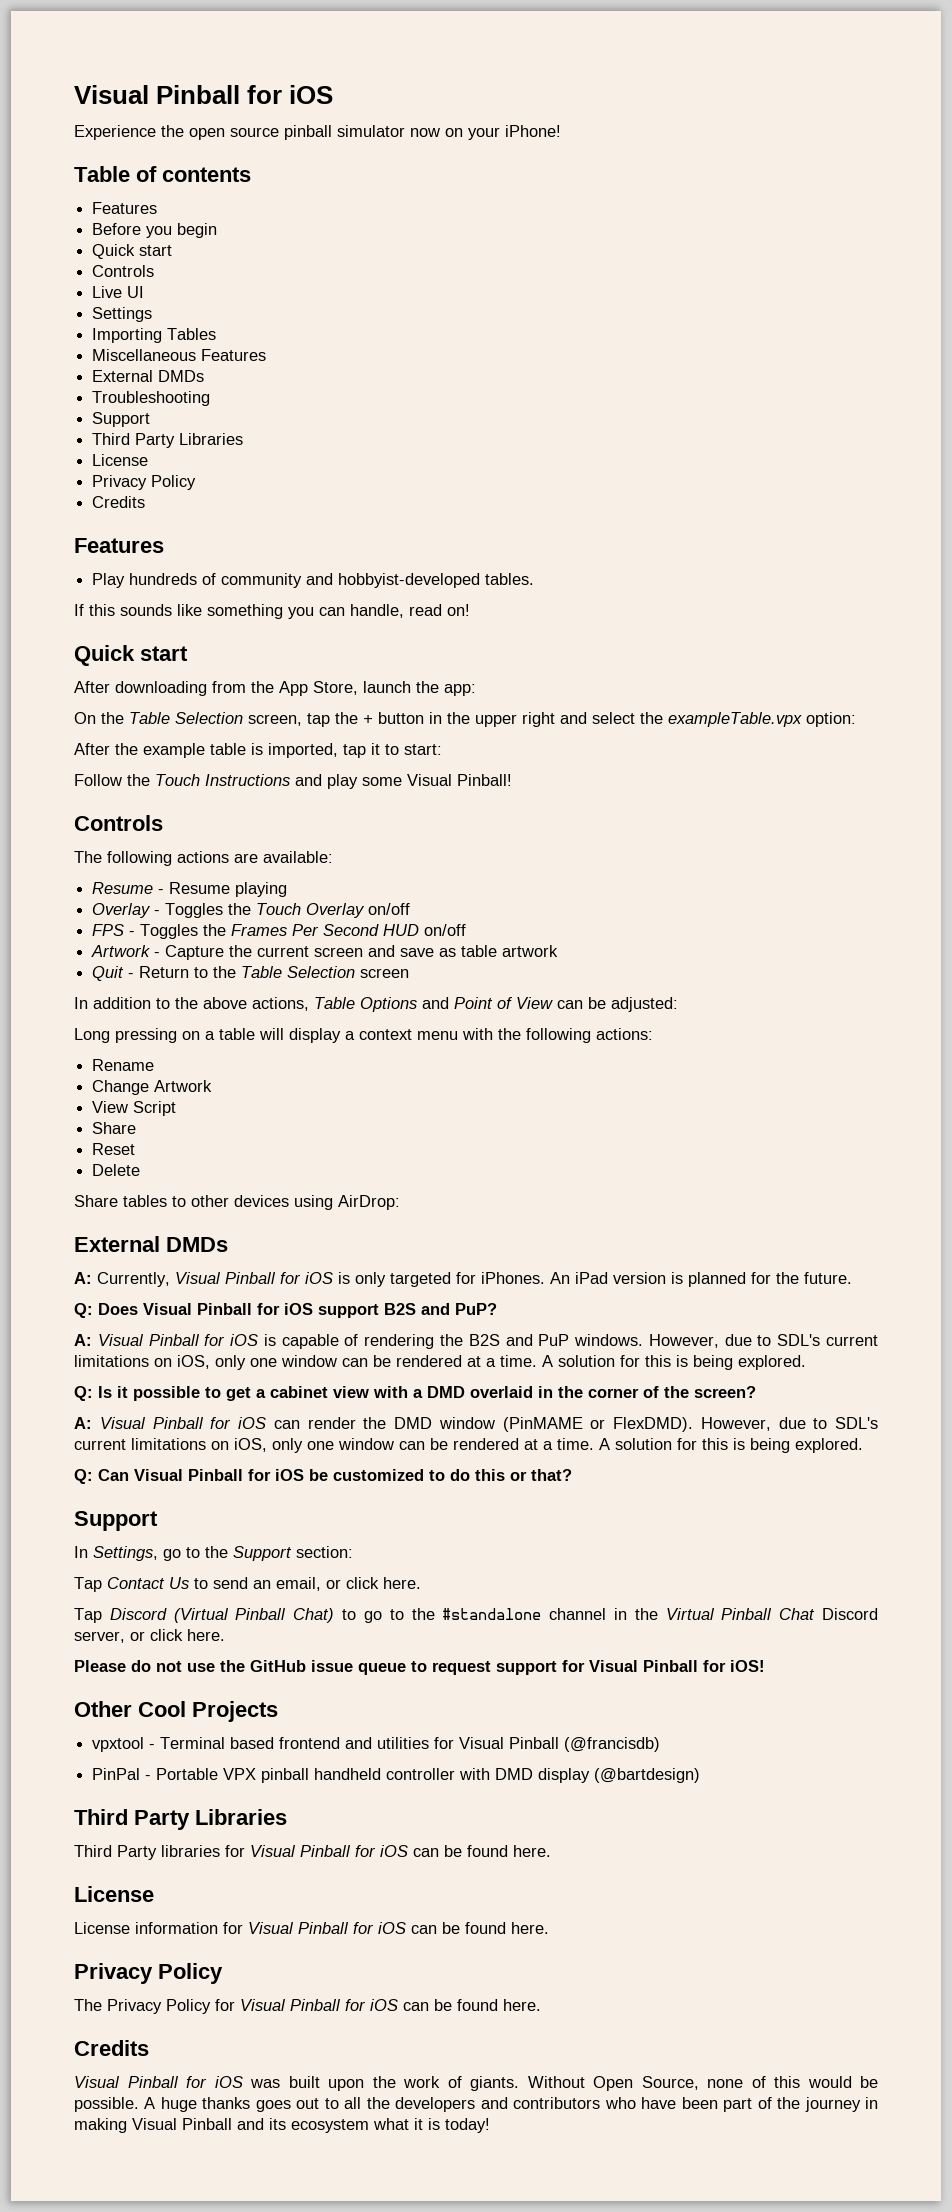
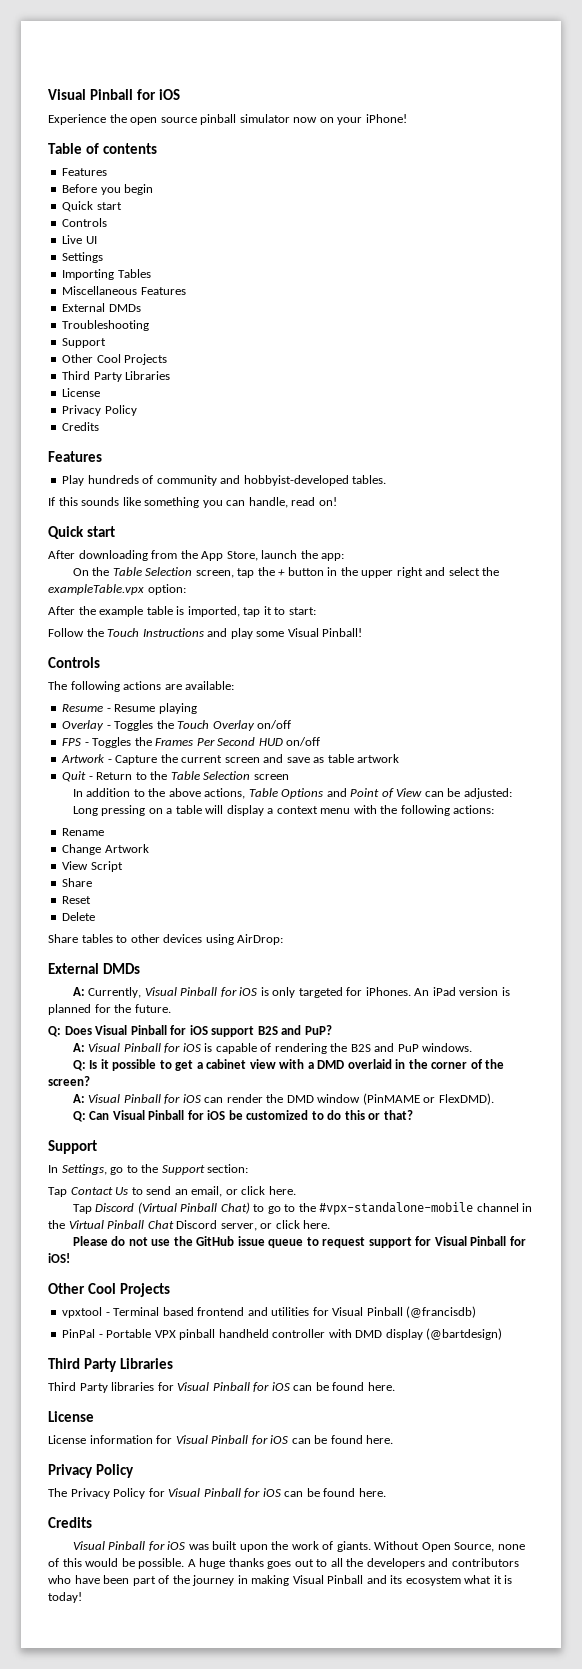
  Troubleshooting
  Support
+ Other Cool Projects
- A: Visual Pinball for iOS is capable of rendering the B2S and PuP windows. However, due to SDL's current limitations on iOS, only one window can be rendered at a time. A solution for this is being explored.
+ A: Visual Pinball for iOS is capable of rendering the B2S and PuP windows.
- A: Visual Pinball for iOS can render the DMD window (PinMAME or FlexDMD). However, due to SDL's current limitations on iOS, only one window can be rendered at a time. A solution for this is being explored.
+ A: Visual Pinball for iOS can render the DMD window (PinMAME or FlexDMD).
- Tap Discord (Virtual Pinball Chat) to go to the #standalone channel in the Virtual Pinball Chat Discord server, or click here.
+ Tap Discord (Virtual Pinball Chat) to go to the #vpx-standalone-mobile channel in the Virtual Pinball Chat Discord server, or click here.

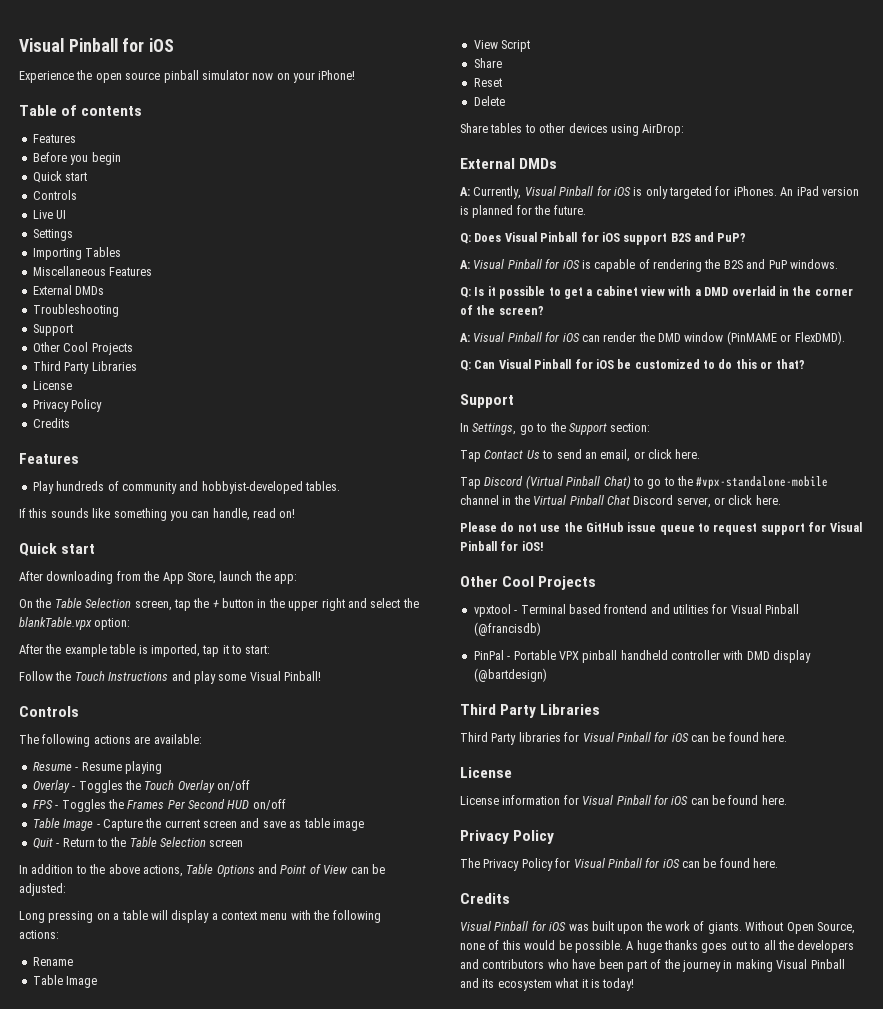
- On the Table Selection screen, tap the + button in the upper right and select the exampleTable.vpx option:
+ On the Table Selection screen, tap the + button in the upper right and select the blankTable.vpx option:
- Artwork - Capture the current screen and save as table artwork
+ Table Image - Capture the current screen and save as table image
  Rename
- Change Artwork
+ Table Image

----

◆ Your objective ◆
Using the material above, count the lines containing the word "Capture". Reply with the number alone.

◆ Task output ◆
2